*** RECORDS FOR THIS TASK
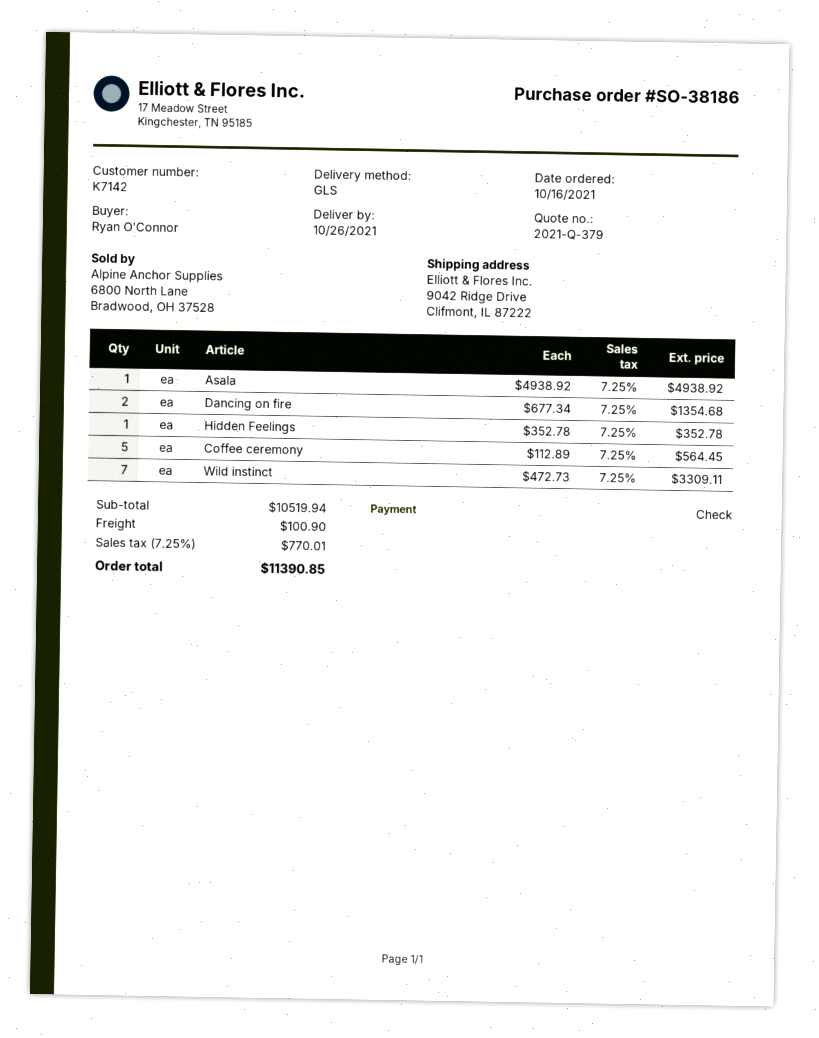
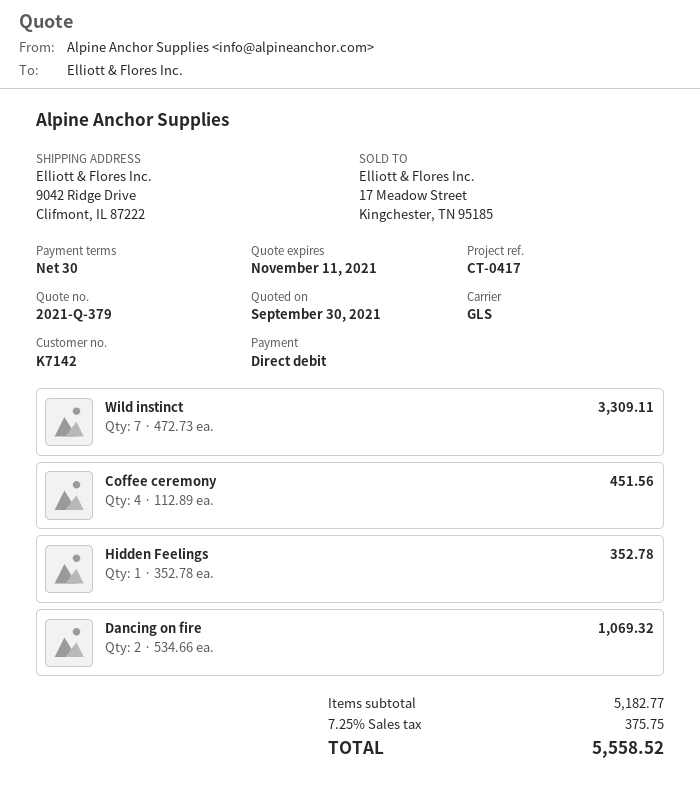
payment method: cheque -> direct debit
Asala: 1 x 4938.92 = 4938.92 -> none
Dancing on fire: 2 x 677.34 = 1354.68 -> 2 x 534.66 = 1069.32
Coffee ceremony: 5 x 112.89 = 564.45 -> 4 x 112.89 = 451.56
subtotal: 10519.94 -> 5182.77
shipping: 100.90 -> none
tax: 7.25% = 770.01 -> 7.25% = 375.75
total: 11390.85 -> 5558.52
******
> _YOUR OBJECTIVE_: Across the entries above, find each line with the word "none" and please copy it out.

> _PROBLEM SOLUTION_:
Asala: 1 x 4938.92 = 4938.92 -> none
shipping: 100.90 -> none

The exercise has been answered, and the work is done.